【私は今日も癒やしの『喫茶MOON』に通う】

第6話 働くチョコちゃん

今日の派遣先は大きな物流倉庫で、私はひたすらベルトコンベアとローラーを流れて来る商品を、別のレーンに載せ変えて届け先ごとに仕分けていた。



 汗が滴したたり落ちて止まらない。

 喉が乾く。

 空調がまったく設備されていない古い倉庫の一角には50人ほどが働いていた。

 派遣社員と正社員は服装が違う。

 正社員はお揃いのポロシャツに黒の長ズボンを履き、派遣社員の私は私服だった。



 ペットボトルのドリンクや家具や電化製品や駄菓子やカップラーメンなどなどを、仕分けしてパレットと呼ばれる板に載せていく。



 ただひたすら。黙々と。

 同じ派遣会社から来たのは二人だけだった。

 今日の派遣先は瑠衣は一緒じゃなかった。

 瑠衣は不動産会社の事務員の面接に行っている。その後に働きに行ける家の近くのスーパーの品出しの派遣に行くと言っていた。
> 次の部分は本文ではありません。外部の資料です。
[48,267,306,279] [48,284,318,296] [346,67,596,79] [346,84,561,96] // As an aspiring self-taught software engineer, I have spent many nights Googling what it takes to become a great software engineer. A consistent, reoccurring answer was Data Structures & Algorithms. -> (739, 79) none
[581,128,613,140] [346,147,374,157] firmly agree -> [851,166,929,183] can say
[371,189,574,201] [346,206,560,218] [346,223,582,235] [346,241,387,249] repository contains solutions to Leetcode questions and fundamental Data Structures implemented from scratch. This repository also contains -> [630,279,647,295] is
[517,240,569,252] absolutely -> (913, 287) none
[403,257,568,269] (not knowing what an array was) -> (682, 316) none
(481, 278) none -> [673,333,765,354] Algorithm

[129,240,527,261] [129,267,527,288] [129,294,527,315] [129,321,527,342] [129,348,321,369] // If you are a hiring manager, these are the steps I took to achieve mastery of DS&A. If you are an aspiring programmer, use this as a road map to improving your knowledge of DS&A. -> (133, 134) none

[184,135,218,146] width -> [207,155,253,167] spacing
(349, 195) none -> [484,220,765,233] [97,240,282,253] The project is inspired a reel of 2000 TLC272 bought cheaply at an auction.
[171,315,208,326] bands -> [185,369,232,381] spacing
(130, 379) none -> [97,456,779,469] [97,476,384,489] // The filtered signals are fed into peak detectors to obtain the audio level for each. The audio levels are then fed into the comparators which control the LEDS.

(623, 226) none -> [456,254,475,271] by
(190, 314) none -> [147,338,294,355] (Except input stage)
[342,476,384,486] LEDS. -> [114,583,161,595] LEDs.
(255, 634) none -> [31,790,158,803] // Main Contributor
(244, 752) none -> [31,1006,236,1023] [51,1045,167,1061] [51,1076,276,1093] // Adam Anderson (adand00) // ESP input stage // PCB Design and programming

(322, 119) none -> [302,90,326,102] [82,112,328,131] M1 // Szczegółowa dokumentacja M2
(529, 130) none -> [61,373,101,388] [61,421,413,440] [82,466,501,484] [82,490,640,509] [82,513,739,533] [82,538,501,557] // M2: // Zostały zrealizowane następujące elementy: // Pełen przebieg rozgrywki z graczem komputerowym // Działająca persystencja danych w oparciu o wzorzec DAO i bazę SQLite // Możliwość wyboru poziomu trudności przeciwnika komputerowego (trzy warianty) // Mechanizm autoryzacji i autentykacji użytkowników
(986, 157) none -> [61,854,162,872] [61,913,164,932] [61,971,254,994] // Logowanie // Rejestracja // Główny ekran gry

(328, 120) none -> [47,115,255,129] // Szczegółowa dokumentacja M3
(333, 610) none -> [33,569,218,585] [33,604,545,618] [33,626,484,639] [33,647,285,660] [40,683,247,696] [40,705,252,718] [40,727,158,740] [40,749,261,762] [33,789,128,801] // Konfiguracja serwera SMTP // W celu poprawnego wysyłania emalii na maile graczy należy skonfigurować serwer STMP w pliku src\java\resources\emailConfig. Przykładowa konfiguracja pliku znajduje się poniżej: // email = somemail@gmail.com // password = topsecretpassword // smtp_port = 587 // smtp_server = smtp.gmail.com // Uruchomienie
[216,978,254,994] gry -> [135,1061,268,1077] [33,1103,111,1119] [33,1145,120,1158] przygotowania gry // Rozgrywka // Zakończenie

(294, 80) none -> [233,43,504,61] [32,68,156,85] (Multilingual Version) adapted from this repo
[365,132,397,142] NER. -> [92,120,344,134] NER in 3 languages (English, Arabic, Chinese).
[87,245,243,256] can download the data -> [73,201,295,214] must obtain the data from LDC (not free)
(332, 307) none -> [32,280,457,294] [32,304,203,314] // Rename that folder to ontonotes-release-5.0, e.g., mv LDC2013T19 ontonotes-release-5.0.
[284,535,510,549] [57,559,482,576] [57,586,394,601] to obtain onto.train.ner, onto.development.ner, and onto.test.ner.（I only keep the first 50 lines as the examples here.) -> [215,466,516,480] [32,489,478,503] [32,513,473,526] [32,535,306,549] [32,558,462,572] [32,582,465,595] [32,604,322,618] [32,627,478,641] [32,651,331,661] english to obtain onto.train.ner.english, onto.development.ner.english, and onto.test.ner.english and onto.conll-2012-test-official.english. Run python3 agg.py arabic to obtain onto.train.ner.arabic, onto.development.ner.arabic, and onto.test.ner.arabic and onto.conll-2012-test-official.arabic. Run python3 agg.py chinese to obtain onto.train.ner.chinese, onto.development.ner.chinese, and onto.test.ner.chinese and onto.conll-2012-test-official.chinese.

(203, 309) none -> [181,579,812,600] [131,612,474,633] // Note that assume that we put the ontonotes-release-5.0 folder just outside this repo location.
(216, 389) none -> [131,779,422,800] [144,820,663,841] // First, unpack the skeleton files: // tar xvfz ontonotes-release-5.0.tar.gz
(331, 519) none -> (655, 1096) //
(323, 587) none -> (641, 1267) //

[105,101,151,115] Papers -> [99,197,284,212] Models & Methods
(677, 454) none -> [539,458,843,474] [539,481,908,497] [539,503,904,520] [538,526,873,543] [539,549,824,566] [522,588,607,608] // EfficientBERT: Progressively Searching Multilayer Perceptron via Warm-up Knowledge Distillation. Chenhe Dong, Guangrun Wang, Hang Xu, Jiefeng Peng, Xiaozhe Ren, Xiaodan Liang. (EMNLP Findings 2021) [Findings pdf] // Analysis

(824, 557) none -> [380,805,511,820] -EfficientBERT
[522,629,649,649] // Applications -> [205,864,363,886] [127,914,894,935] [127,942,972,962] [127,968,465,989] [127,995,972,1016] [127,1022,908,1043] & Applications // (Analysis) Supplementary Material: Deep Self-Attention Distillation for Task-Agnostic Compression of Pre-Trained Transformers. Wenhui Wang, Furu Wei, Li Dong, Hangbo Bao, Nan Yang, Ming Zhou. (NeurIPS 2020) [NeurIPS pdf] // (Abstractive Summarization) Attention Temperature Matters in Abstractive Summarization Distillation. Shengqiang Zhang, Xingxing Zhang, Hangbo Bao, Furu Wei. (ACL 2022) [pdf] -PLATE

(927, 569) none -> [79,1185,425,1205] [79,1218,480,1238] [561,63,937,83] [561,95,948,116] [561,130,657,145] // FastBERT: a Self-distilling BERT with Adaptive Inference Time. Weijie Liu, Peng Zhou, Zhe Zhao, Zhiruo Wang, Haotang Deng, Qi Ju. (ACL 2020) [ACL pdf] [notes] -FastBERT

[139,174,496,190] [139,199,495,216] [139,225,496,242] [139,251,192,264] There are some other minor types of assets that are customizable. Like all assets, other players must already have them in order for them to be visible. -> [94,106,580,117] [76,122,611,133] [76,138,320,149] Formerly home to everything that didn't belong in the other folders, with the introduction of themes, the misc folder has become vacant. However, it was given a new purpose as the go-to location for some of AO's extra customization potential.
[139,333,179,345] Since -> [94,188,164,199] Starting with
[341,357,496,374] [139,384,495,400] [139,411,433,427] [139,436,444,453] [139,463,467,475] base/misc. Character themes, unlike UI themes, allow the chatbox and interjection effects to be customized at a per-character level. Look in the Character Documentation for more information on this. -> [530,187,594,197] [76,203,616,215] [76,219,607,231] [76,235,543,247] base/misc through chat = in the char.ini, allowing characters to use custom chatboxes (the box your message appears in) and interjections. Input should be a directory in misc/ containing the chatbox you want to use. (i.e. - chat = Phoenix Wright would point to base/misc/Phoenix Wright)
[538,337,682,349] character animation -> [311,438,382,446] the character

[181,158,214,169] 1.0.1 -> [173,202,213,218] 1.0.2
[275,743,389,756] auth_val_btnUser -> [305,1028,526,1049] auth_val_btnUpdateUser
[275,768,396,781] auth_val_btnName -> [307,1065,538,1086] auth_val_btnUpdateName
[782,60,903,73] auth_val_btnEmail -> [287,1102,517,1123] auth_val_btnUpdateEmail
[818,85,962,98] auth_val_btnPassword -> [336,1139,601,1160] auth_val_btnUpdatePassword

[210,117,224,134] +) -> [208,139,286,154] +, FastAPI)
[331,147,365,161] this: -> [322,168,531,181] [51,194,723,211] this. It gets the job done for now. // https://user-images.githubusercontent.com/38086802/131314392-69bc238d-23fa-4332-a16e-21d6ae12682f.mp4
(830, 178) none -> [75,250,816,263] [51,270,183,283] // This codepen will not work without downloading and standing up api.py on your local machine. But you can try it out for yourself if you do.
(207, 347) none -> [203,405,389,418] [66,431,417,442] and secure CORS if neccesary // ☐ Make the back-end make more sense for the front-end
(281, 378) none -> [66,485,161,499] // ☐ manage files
 私は重い荷物を次々と捌さばきながら、心でニヤついていた。

 いつもならへこんで、落ち込みそうなぐらいの重労働だってへっちゃら!



 なぜなら〜。ウフフッ。



 私は昨日の喫茶「MOON」で会うマルさんとのことを思い出していた。

 初めて私はマルさんと……。



 考えただけで、するはずのないお気に入りのお店の喫茶「MOON」の芳しい珈琲の匂いがする気がしていた。

 昨日は最高の気分だったな。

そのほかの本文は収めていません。